Items from a data source
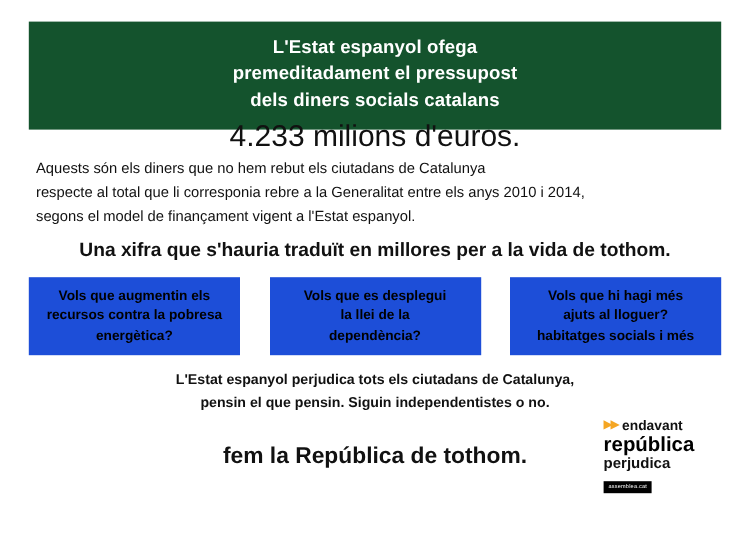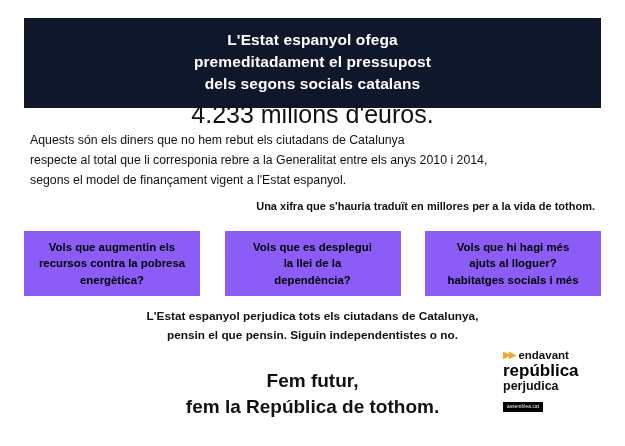"L'Estat espanyol ofega" .banner { background: #0f172a -> #14532d }
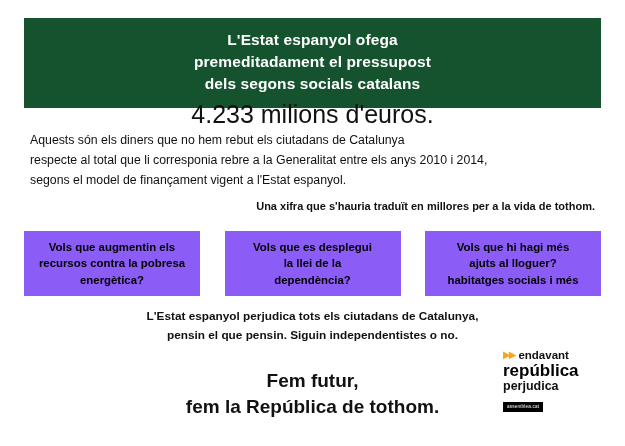"dels segons socials catalans" div.banner-line { text: segons -> diners }
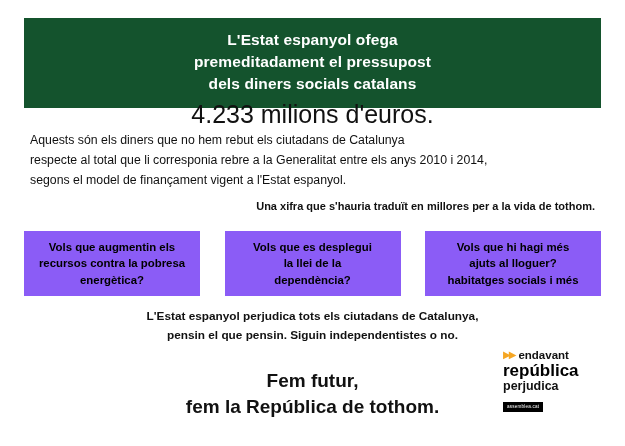"Una xifra que s'hauria traduït" .tagline { font-size: 11px -> 16px; text-align: right -> center }
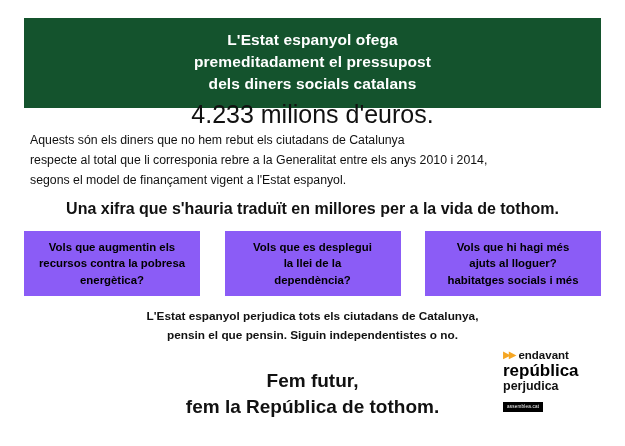"Vols que augmentin els" .box { background: #8b5cf6 -> #1d4ed8 }
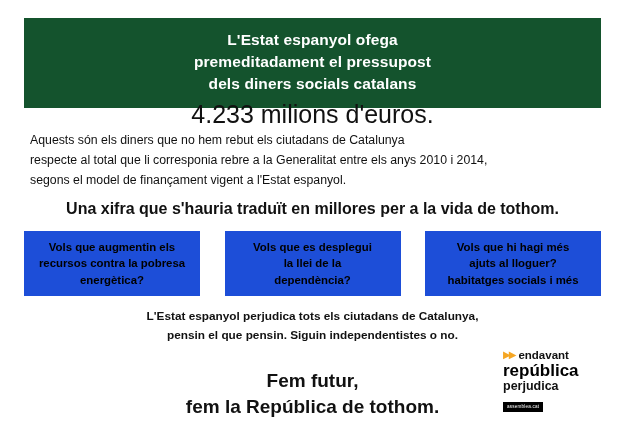"Fem futur," span.line { html: <span>Fem futur,</span> -> none }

■ Problem statement
What is needed is an exact copy of the lines above, from the one holding "text: segons ->" down to the one holding "background: #8b5cf6 ->", with those two included and the pictures left out.

■ Your solution
"dels segons socials catalans" div.banner-line { text: segons -> diners }
"Una xifra que s'hauria traduït" .tagline { font-size: 11px -> 16px; text-align: right -> center }
"Vols que augmentin els" .box { background: #8b5cf6 -> #1d4ed8 }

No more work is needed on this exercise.